Re: [PATCH bpf-next v1 3/8] bpf: Support for kfuncs with KF_MAGIC_ARGS

[Ihor Solodrai <ihor.solodrai@linux.dev>]

Hi Eduard, thank you for a quick review.

On 10/29/25 4:54 PM, Eduard Zingerman wrote:
> On Wed, 2025-10-29 at 12:01 -0700, Ihor Solodrai wrote:
>> A kernel function bpf_foo with KF_MAGIC_ARGS flag is expected to have
>                                  ^^^^^^^^^^^^^
> 		I don't like this name very much.
> 		It bears very little context.
> 		Imo, KF_IMPLICIT_ARGS fits the use case much better.

I know, naming is hard...

The issue is that it's not only the flag, across the code we need
descriptive names for every "magic" thing:
  * a flagged function
    * how do we call it? kfunc_with_impl_args?
  * a function that exists only in BTF (_impl)
    * it's not an "implicit" function
    * it's not exactly an "implementation" function
    * "fake" is even worse than "magic" IMO, because it's not fake,
      but you could argue it's magical :D
    * btf_only_kfunc?
  * describing arguments is simpler: "implicit" seems ok, although as
    Alexei pointed out in previous iteration they are very much
    explicit in the kernel [1]

For me, "(BPF) interface" and "(kernel) implementation" pair of terms
makes sense, but then I think it would be logical to have both
declarations in the kernel.

The advantage of "magic" in this context is that it doesn't have
loaded meaning. But I agree this is a stretch, so can't insist.

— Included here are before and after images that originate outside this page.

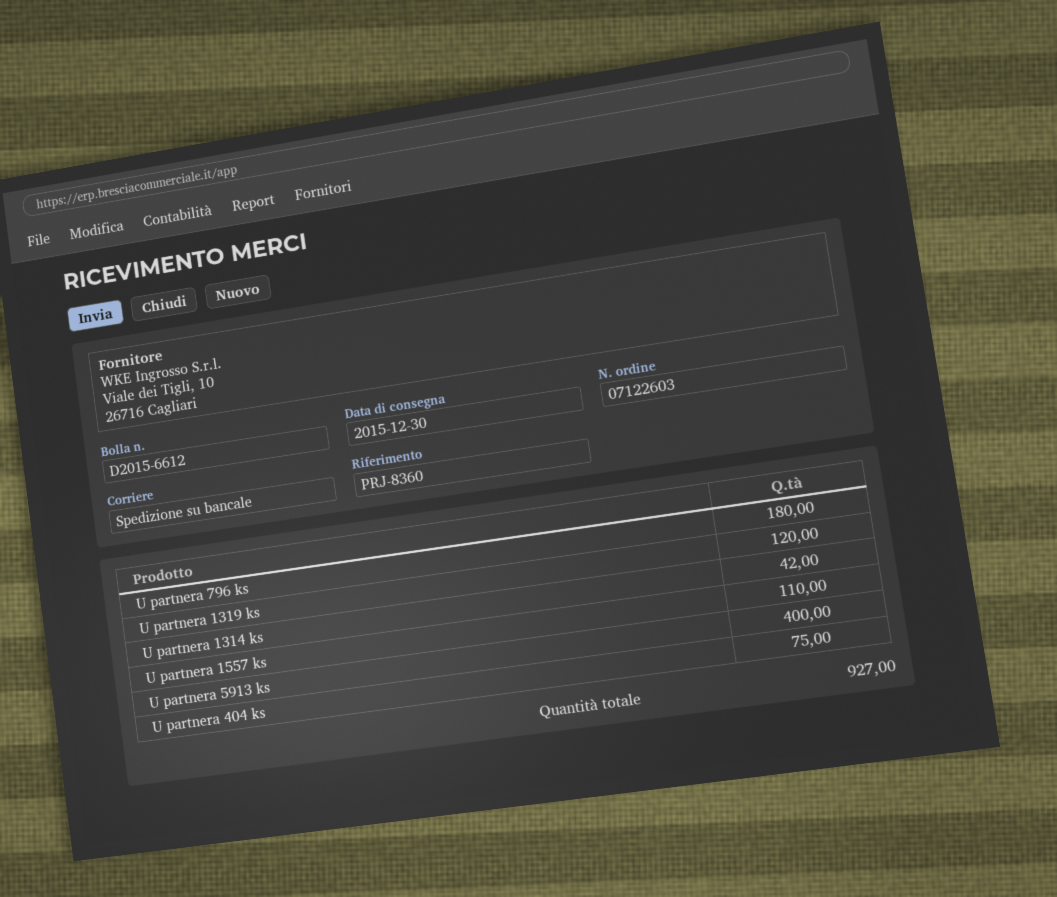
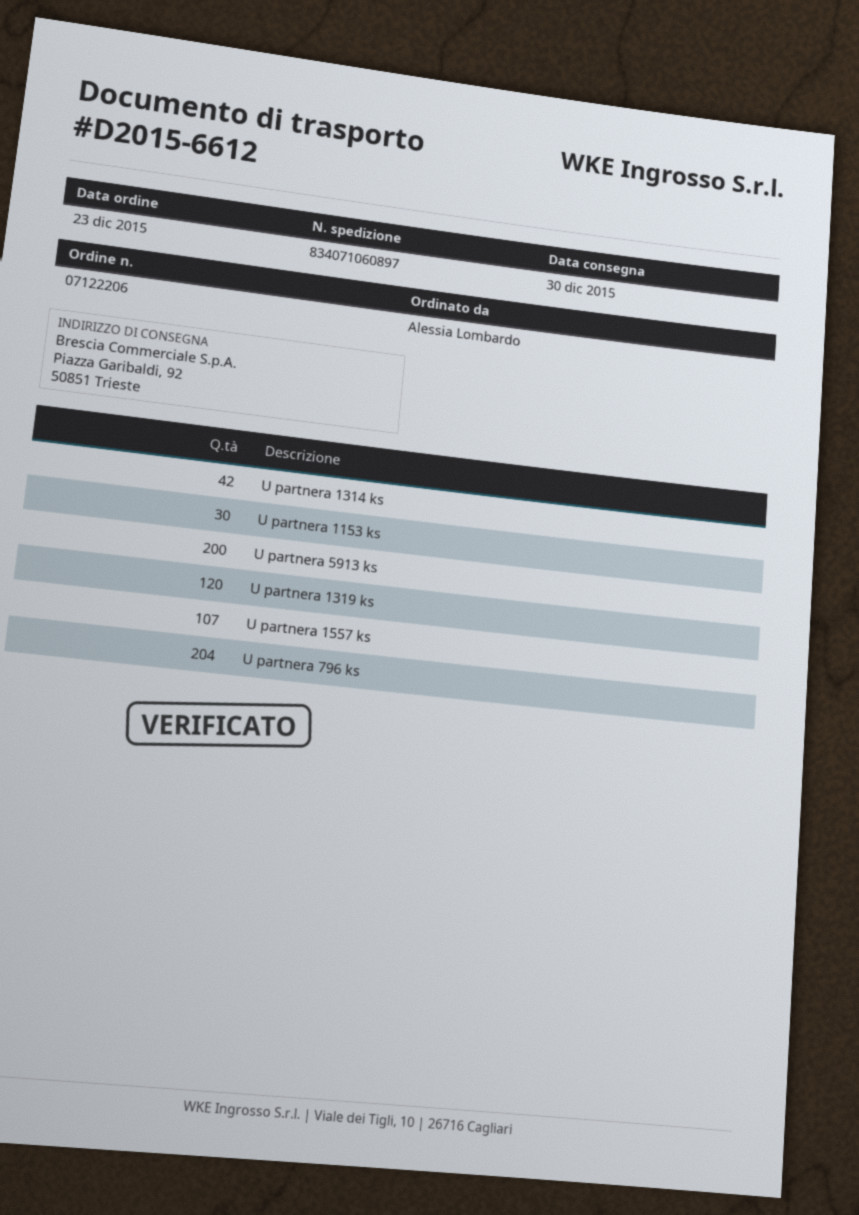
order number: 07122603 -> 07122206
U partnera 796 ks: 180 -> 204
U partnera 1557 ks: 110 -> 107
U partnera 5913 ks: 400 -> 200
U partnera 404 ks: 75 -> none
U partnera 1153 ks: none -> 30

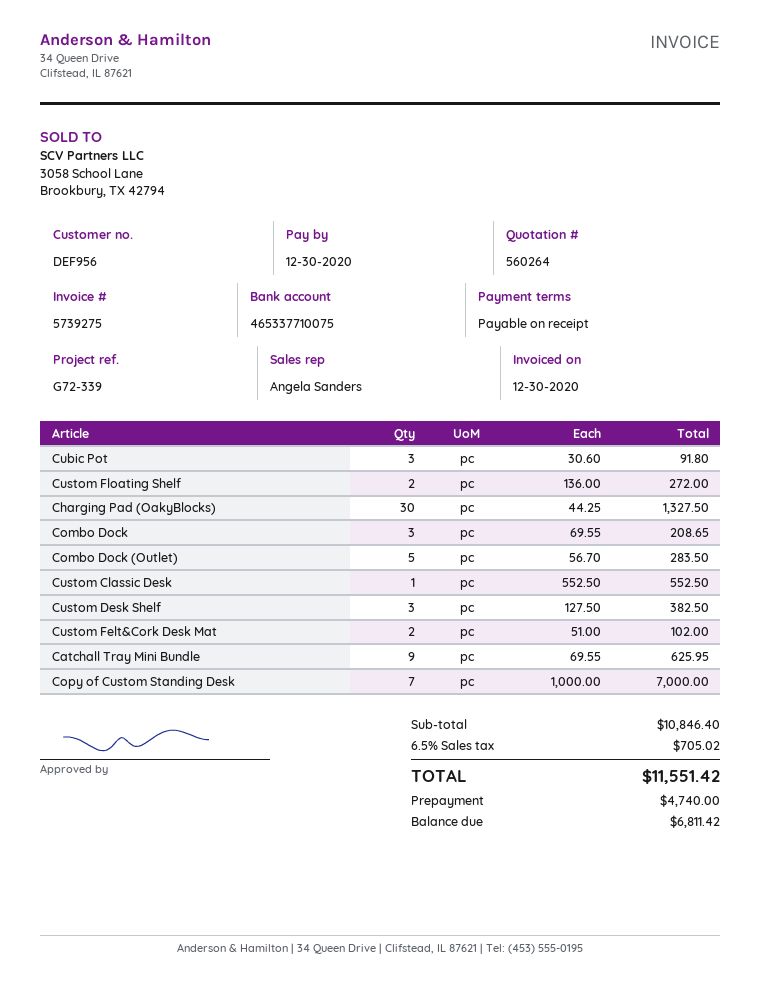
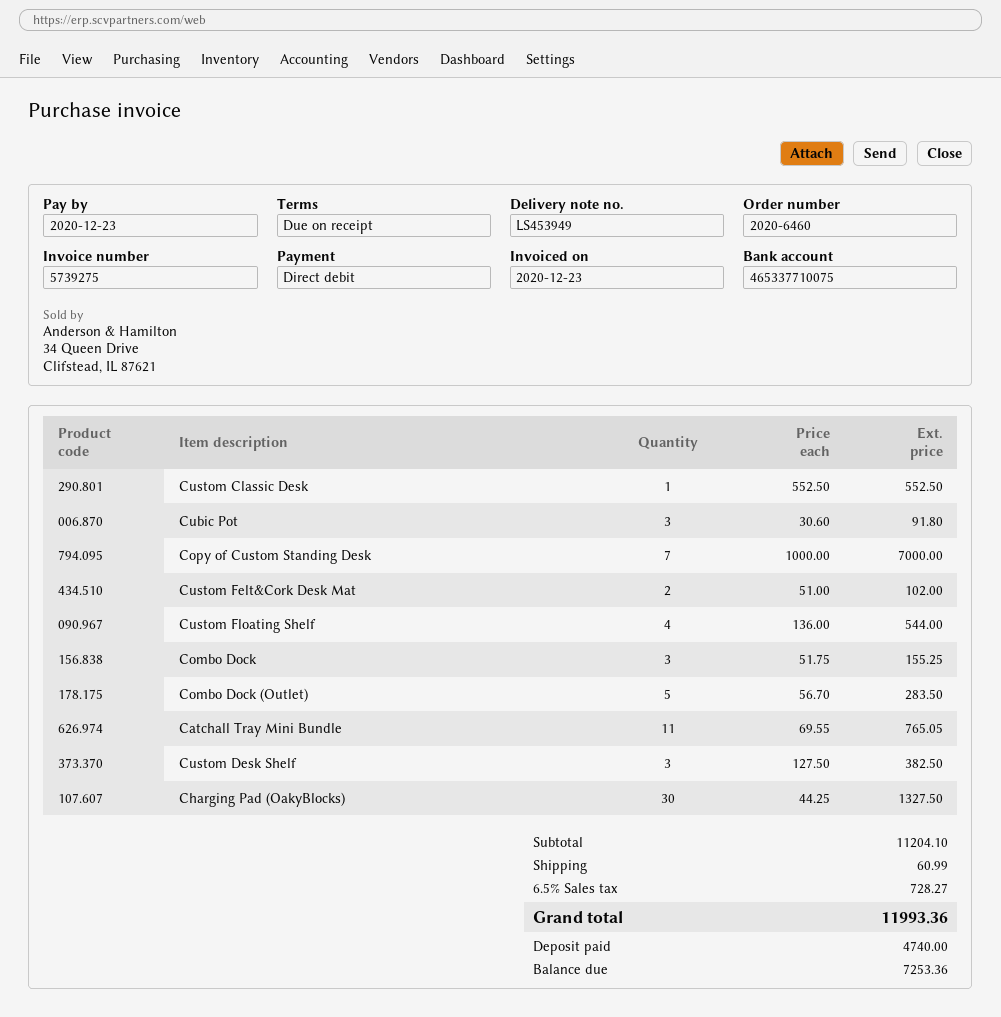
invoice date: 2020-12-30 -> 2020-12-23
due date: 2020-12-30 -> 2020-12-23
Custom Floating Shelf: 2 x 136.00 = 272.00 -> 4 x 136.00 = 544.00
Combo Dock: 3 x 69.55 = 208.65 -> 3 x 51.75 = 155.25
Catchall Tray Mini Bundle: 9 x 69.55 = 625.95 -> 11 x 69.55 = 765.05
subtotal: 10846.40 -> 11204.10
shipping: none -> 60.99
tax: 6.5% = 705.02 -> 6.5% = 728.27
total: 11551.42 -> 11993.36
balance: 6811.42 -> 7253.36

[1] https://lore.kernel.org/bpf/CAADnVQLvuubey0A0Fk=bzN-=JG2UUQHRqBijZpuvqMQ+xy4W4g@mail.gmail.com/


> 
>> two types in BTF:
>>   * `bpf_foo` with a function prototype that omits __magic arguments
>>   * `bpf_foo_impl` with a function prototype that matches kernel
>>      declaration, but doesn't have a ksym associated with its name
> 
> Could you please start with an example here?
> Stating how `bpf_foo` needs to be declared in kernel, and what are the
> options to invoke it from bpf.  Then proceed with BTF details, etc.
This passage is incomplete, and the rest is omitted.